The Shanghai Composite Index, which tracks the bigger of China’s stock exchanges, has fallen 3.3 percent this year after plunging 14 percent in 2010.

Stock Markets

“Valuation for IPOs needs to be lower to reflect weak market sentiment,” said Wang Yang, director of fixed-income research at the China unit of UBS AG in Beijing, referring to initial public offerings on nation’s stock markets. “Regulators may also consider slowing down new issuance to ease supply pressure in such a weak market.”

Five-year credit-default swaps on the nation’s bonds have risen nine basis points this year to 77 basis points on concern economic growth that’s averaged more than 10 percent over the past five years will be derailed on anti-inflation measures. The swaps protect debt against default and traders use them to speculate on credit quality. An increase in price suggests deteriorating perceptions of creditworthiness.

Yuan Strength

The yuan traded near a 17-year high on Jan. 21 after the U.S. stepped up pressure for faster appreciation while President Hu Jintao is in the country on a state visit. The yuan rose 0.1 percent last week to 6.5833 per dollar, according to China Foreign Exchange Trade System data. Non-deliverable forwards show traders are betting on a 2 percent increase in the coming 12 months.

Demand for yuan-denominated assets on expectations of currency appreciation helped Hong Kong sales of yuan bonds increase 10-fold since 2008 to 35.7 billion yuan last year, Bloomberg data show. Sales in the so-called dim sum bond market, total 4.5 billion yuan this year, the data show.

Companies may sell around 1 trillion yuan in China’s bond market this year, according to Guo Qinmiao, a Beijing-based analyst at Citic Securities Co., China’s largest brokerage by market value, in an e-mail interview.
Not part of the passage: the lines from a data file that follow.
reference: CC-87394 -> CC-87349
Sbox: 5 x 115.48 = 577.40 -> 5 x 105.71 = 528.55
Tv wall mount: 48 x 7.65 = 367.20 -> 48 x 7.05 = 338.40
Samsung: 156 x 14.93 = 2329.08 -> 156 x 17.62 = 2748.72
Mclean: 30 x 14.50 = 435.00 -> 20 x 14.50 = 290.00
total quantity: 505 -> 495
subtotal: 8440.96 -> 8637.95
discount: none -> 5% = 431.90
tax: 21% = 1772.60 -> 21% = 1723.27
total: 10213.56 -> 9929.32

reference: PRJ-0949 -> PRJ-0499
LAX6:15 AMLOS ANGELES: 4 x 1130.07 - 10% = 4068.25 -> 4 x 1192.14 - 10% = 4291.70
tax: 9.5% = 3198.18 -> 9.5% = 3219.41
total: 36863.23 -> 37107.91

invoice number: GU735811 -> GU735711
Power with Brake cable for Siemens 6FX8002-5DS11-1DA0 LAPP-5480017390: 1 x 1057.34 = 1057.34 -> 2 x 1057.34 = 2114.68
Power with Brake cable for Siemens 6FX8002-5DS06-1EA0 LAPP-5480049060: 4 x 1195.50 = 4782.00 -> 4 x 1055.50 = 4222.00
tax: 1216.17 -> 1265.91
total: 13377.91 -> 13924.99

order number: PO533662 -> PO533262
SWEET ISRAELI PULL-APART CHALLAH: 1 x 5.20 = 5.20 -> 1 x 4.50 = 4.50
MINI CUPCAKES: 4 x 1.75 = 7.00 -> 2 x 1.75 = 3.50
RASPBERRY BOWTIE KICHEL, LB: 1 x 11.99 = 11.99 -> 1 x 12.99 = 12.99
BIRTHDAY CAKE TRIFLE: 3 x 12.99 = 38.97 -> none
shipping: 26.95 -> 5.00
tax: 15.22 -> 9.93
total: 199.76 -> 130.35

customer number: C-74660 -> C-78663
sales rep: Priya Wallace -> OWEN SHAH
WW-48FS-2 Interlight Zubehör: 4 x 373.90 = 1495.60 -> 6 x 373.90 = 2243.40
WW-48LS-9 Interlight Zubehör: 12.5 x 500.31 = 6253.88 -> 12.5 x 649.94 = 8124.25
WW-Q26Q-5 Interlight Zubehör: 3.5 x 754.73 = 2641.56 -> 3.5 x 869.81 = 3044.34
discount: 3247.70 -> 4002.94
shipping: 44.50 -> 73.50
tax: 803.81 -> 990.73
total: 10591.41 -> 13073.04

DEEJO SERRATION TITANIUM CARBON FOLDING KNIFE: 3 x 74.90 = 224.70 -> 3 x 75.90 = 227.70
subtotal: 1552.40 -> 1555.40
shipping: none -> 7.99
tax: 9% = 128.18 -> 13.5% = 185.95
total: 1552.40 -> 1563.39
Investment companies linked to local governments set up to fund infrastructure projects will drive bond sales this year, said Tan Weisi, who oversees about 400 million yuan as head of Fortune SGAM Fund Management Co.’s fixed-income arm in Shanghai.

Chongqing City Construction Investment Corp. sold 2.5 billion yuan of 10-year bonds on Jan. 10, according to data compiled by Bloomberg. Guiyang City Construction Investment Group Co. issued 2 billion yuan of bonds due January 2018 the following day, the data show.

“They have no options,” Tan said. “They can’t get loans easily from the bank. If the project is already underway the only option is to issue bonds. They can’t issue equity.”